I booked a second week at this hostel. For dealing directly with the proprietor I pay five instead of six bucks a night though my reason for dealing direct was to cut out the commission that the booking website gets. It's a nice place, the two staff are great and until my bimonthly dole kicks in I'm pretty much broke. Funny - I'm thousands of miles from home with no return ticket, forty bucks in my account and yet I feel fine. You couldn't have ever told me that would be the case. I think it's the daily gratitude list. It brings to the table, daily, all my resources: being clean/sober, having a clear head, music, coffee, my journal, colored pens, friends!, food in my belly, my bike, food and lodging here are cheap, miles and miles and miles of a magnificent city to explore by foot or bike (looking and experiencing are all free), soap, a clean, warm, safe place to stay... those items show up regularly.

Istanbul is eleven hours ahead of California time. I am still getting acclimated and I've been here since Nov 9. I'm becoming impatient with day sleeping. Today I missed a whole day, again, by sleeping until 3pm.
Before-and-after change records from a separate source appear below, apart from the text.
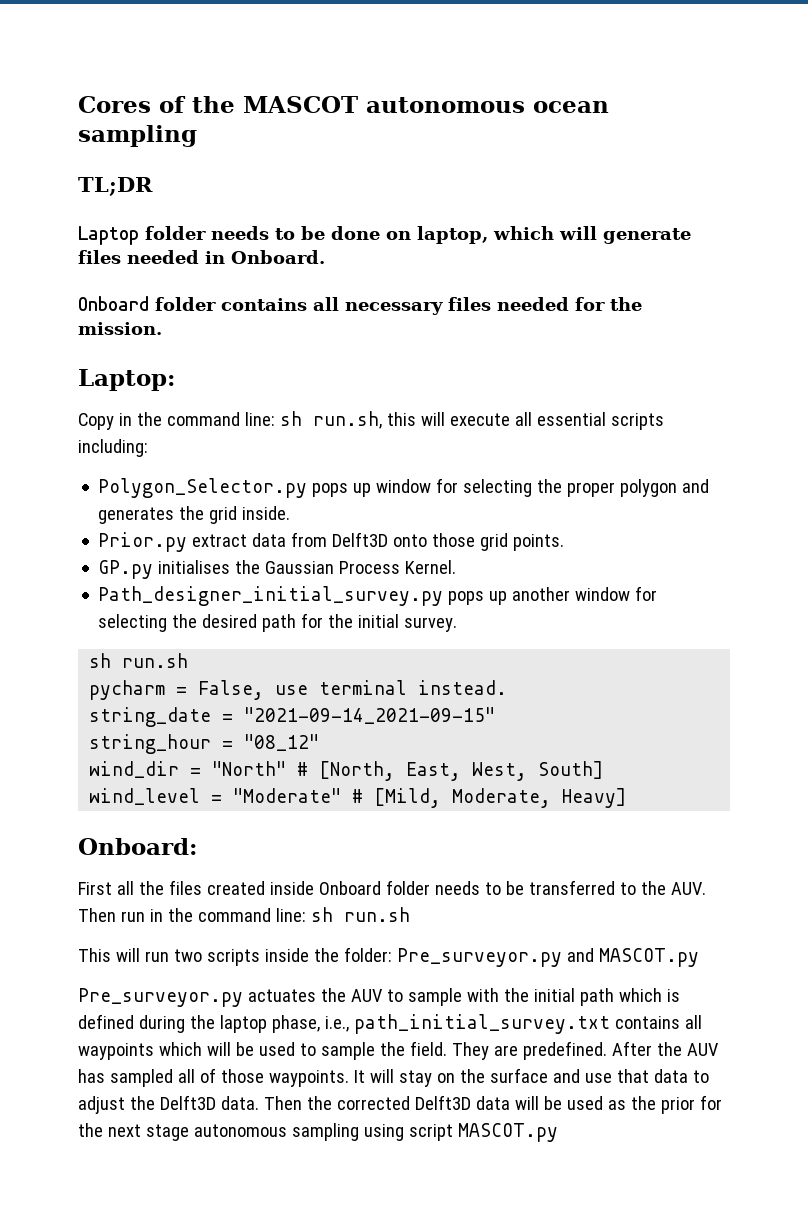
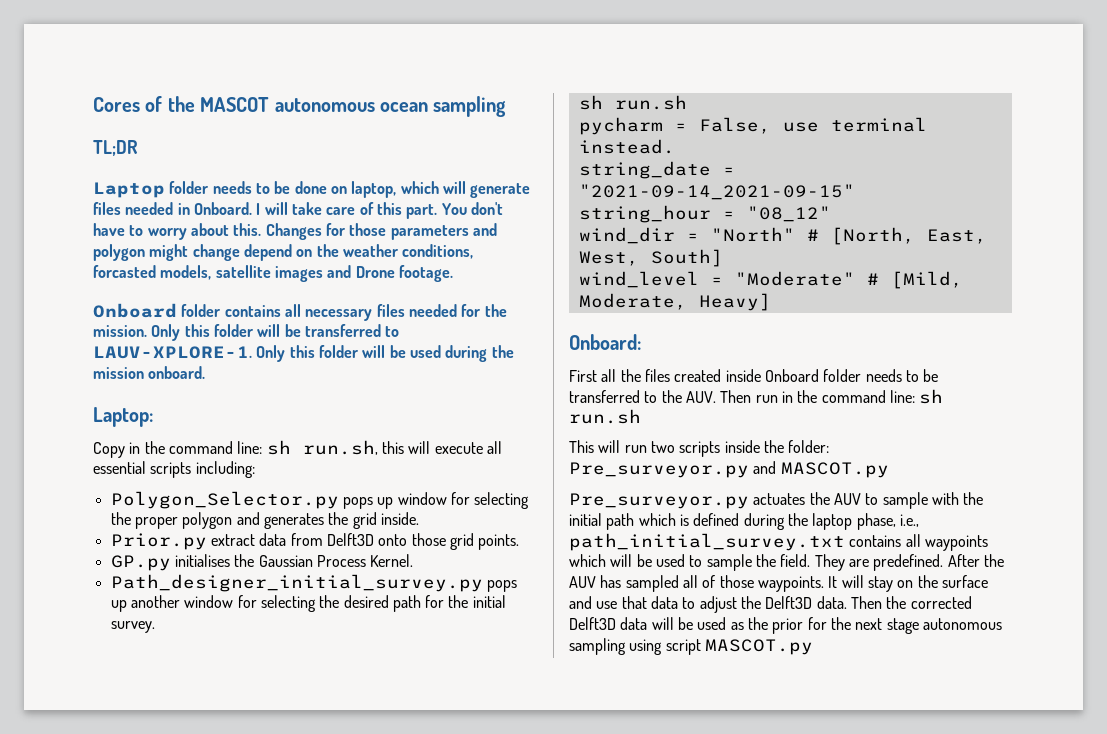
(325, 257) none -> [256,202,503,219] [93,223,497,240] [93,244,474,261] [93,265,453,282] I will take care of this part. You don't have to worry about this. Changes for those parameters and polygon might change depend on the weather conditions, forcasted models, satellite images and Drone footage.
(162, 328) none -> [151,324,400,341] [93,345,514,362] [93,366,206,379] Only this folder will be transferred to LAUV-XPLORE-1. Only this folder will be used during the mission onboard.

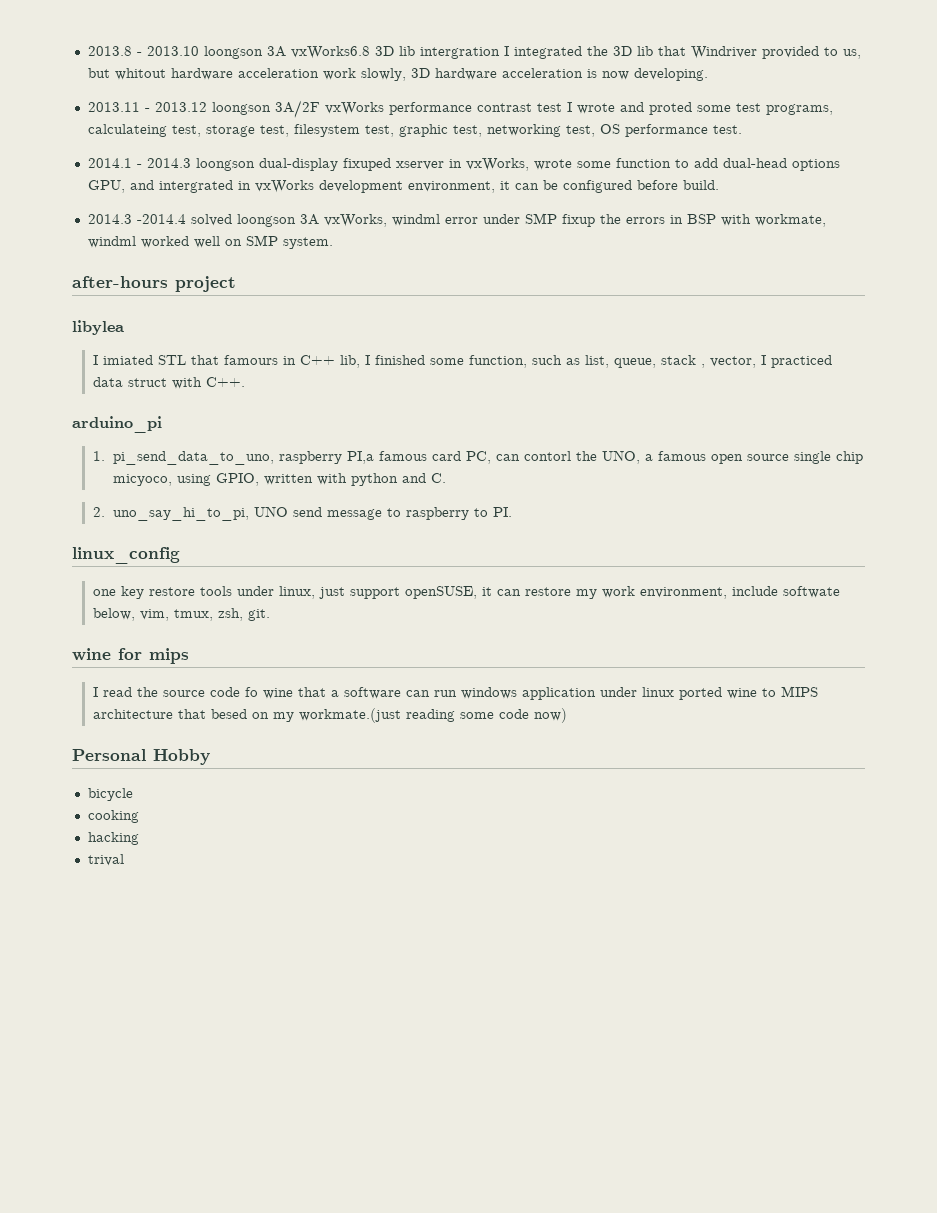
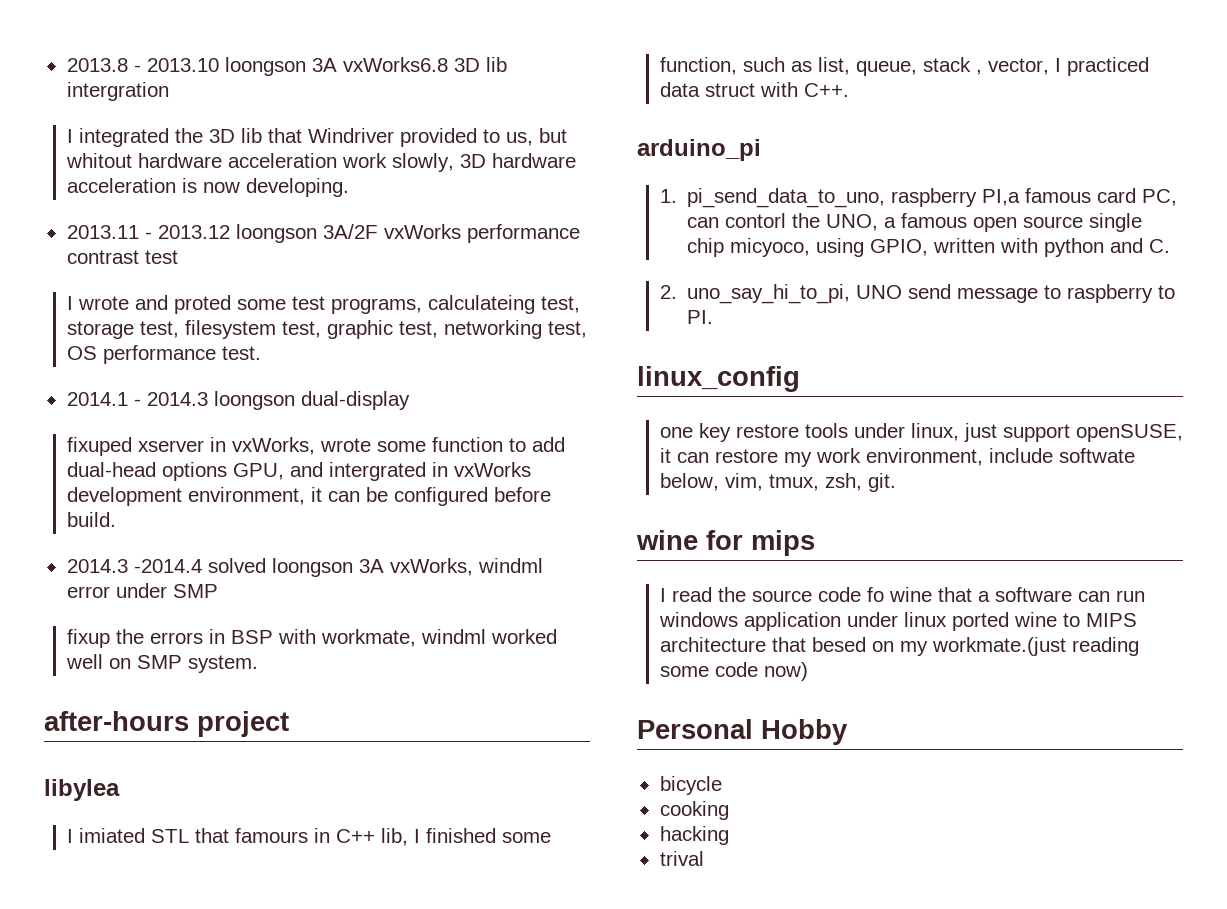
(500, 53) none -> (169, 91) //
(562, 107) none -> (178, 257) //
(338, 164) none -> (410, 400) //
(557, 218) none -> (218, 591) //

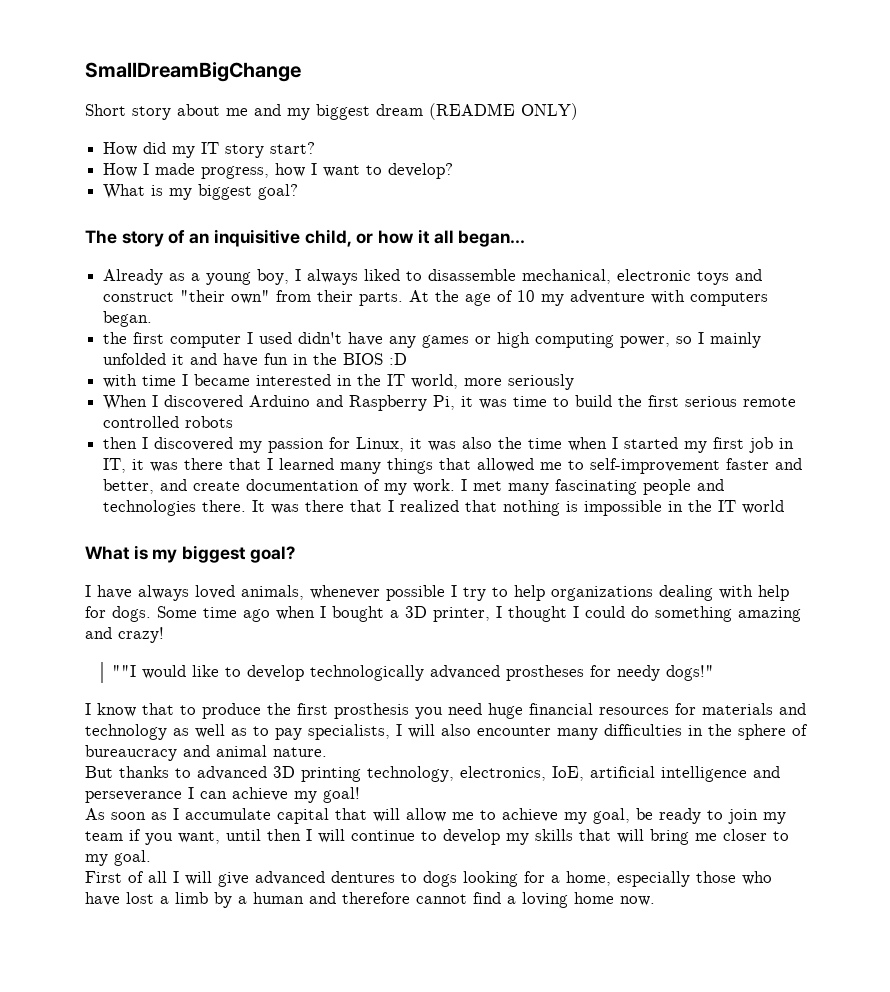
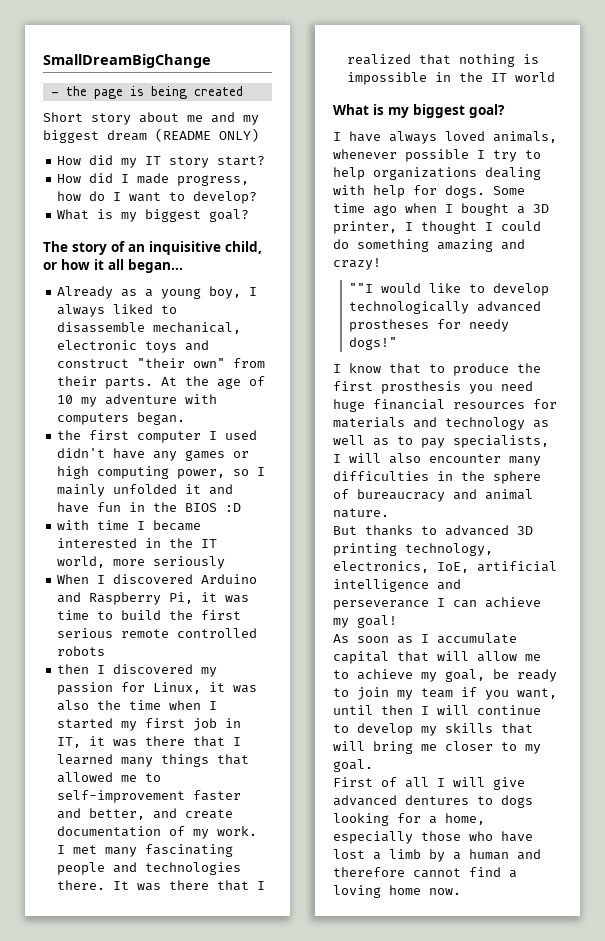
(301, 72) none -> [50,86,243,99] // - the page is being created
(138, 170) none -> [89,173,114,183] did
(306, 170) none -> [89,191,106,201] do

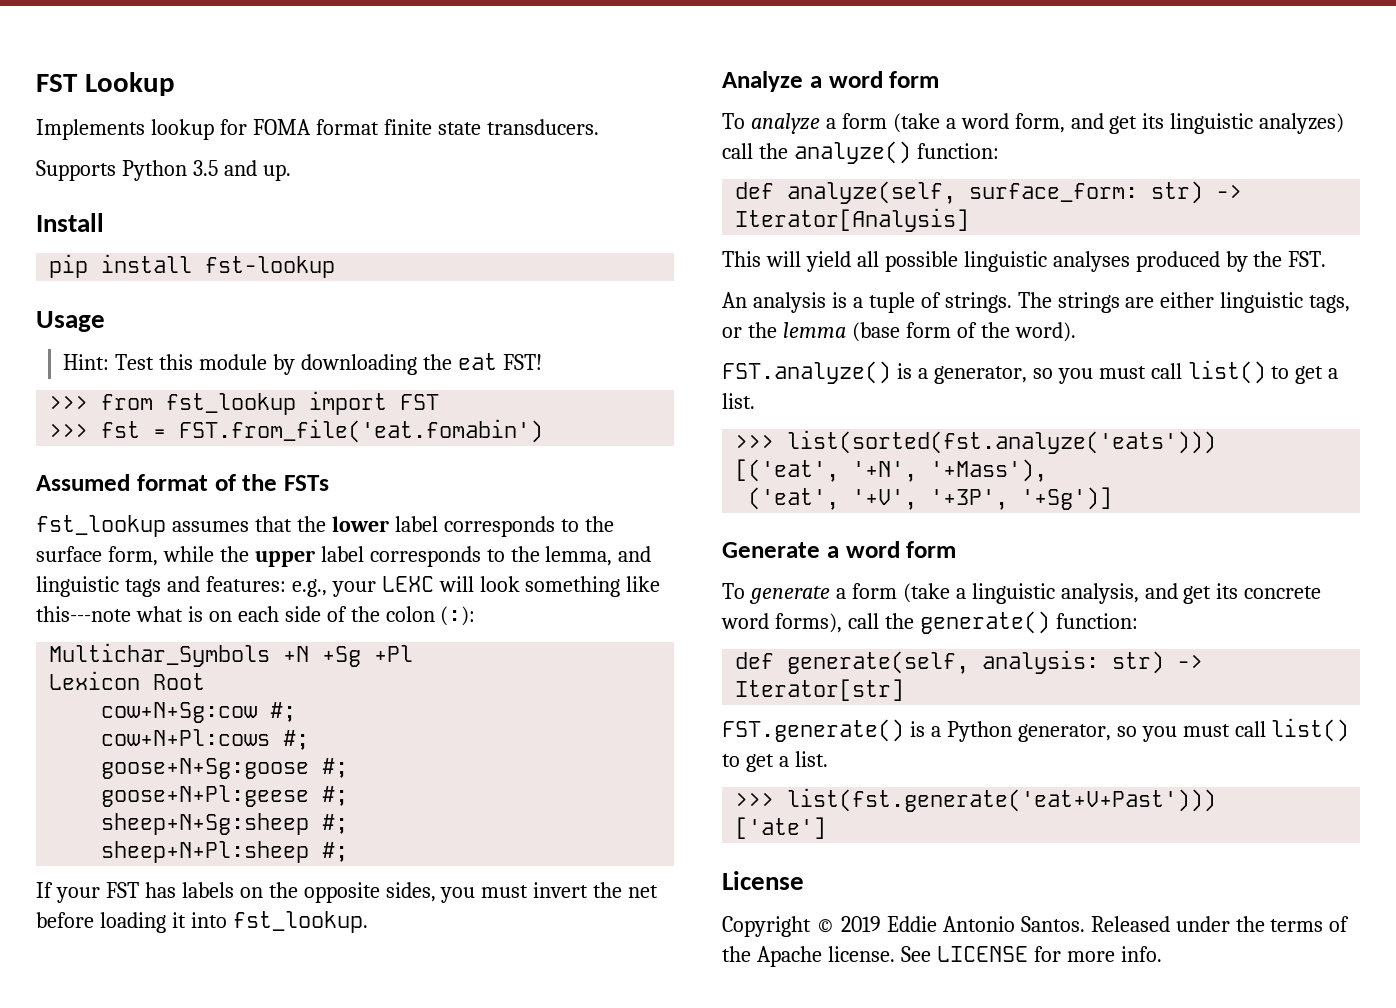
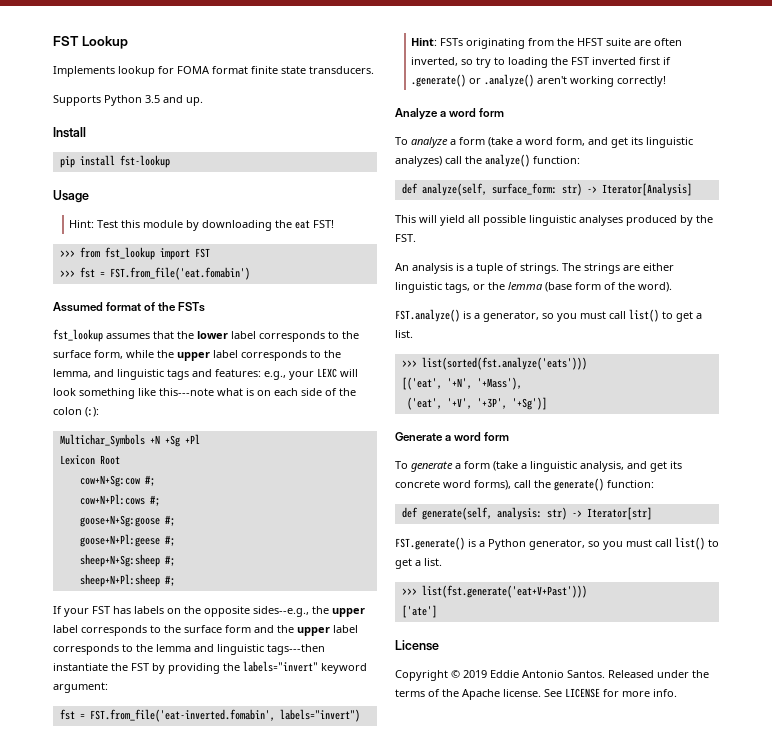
[385,882,659,903] [36,911,368,933] sides, you must invert the net before loading it into fst_lookup. -> [253,606,365,617] [53,625,358,636] [53,644,325,655] [53,661,367,674] [53,682,108,693] [59,709,360,722] [411,38,683,49] [411,57,672,68] [411,74,667,87] sides--e.g., the upper label corresponds to the surface form and the upper label corresponds to the lemma and linguistic tags---then instantiate the FST by providing the labels="invert" keyword argument: // fst = FST.from_file('eat-inverted.fomabin', labels="invert") // Hint: FSTs originating from the HFST suite are often inverted, so try to loading the FST inverted first if .generate() or .analyze() aren't working correctly!

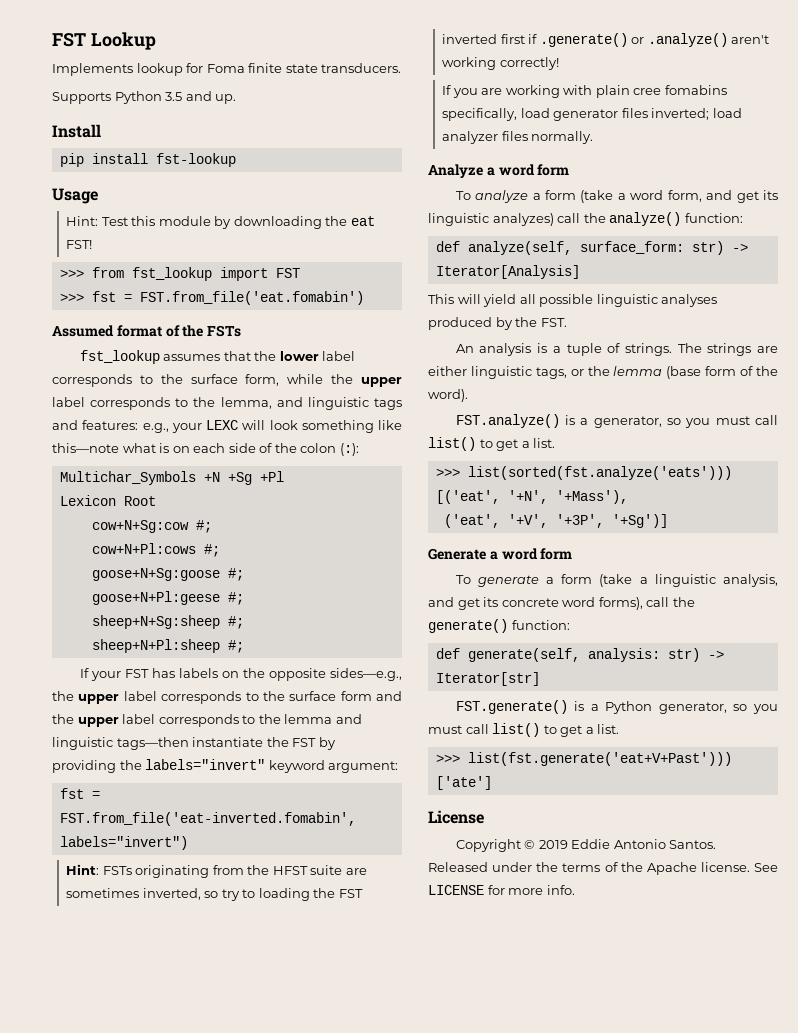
[177,66,248,74] FOMA format -> [206,64,245,73] Foma
[159,388,214,396] this---note -> [52,443,119,453] this—note
[253,606,309,617] sides--e.g., -> [330,668,402,681] sides—e.g.,
[267,644,325,655] tags---then -> [116,737,189,750] tags—then
[654,38,683,46] often -> [66,888,140,898] sometimes
(667, 81) none -> [442,85,727,98] [442,108,742,121] [442,131,594,144] // If you are working with plain cree fomabins specifically, load generator files inverted; load analyzer files normally.

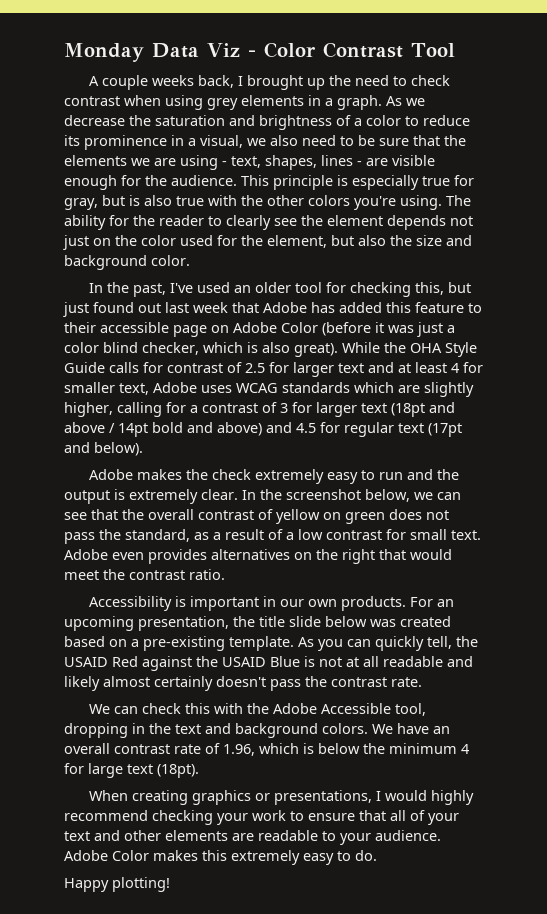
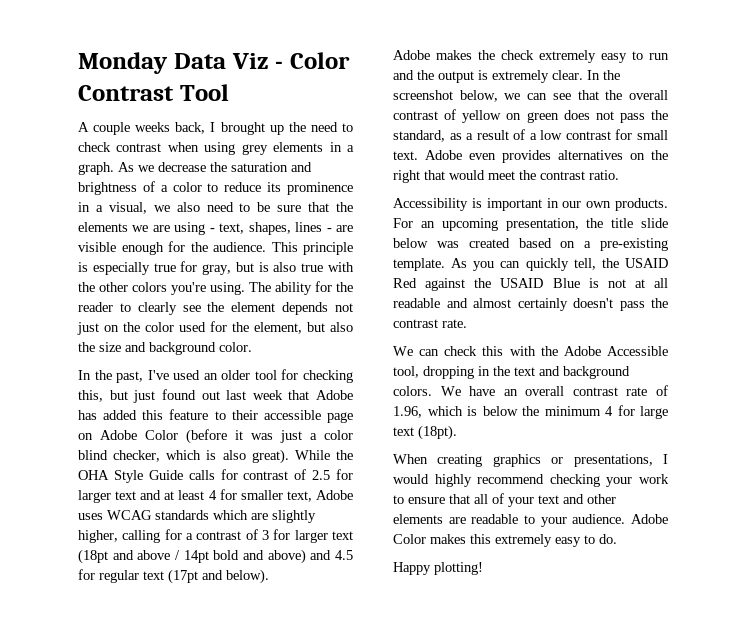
[64,676,100,691] likely -> (468, 303) none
But I got up, coffee'd up, dressed and ride for a couple hours. Got back, ate, then walked for a couple hours. It is now 1am. I took melatonin and half a benadryl to hopefully sleep by 02:00 and hopefully be up around 10:00 so I can go ride more tomorrow. I walked for five hours last night. It was nice but I'd rather ride. So much more to be seen. I've figured out how to leave the Old City part and get down to the waterside where there are roads to take me out of town. Though it is a huge city with miles of suburbs before getting out of town. We'll see.

I strangely, enjoy riding through the chaotic streets. Gives me a joyful thrill. I thought about cocaine and amphetamine addicts and the chase for adrenaline. There must be a connection. I think it has taken a full week to even begin to grasp what Istanbul is, to me. Two words come to kind: pudding, chaos. Pudding- it's sweet, comforting, tasty and who doesn't like pudding; chaos as the human traffic is unpredictable, yet with an absence of menace. I can't even get mad when anyone drives right into me on four or two wheels or two legs. Their faces show no malice. Sometimes I even smile and say good morning. Though I flashed to a headline tonight of American tourist killed by speeding taxi.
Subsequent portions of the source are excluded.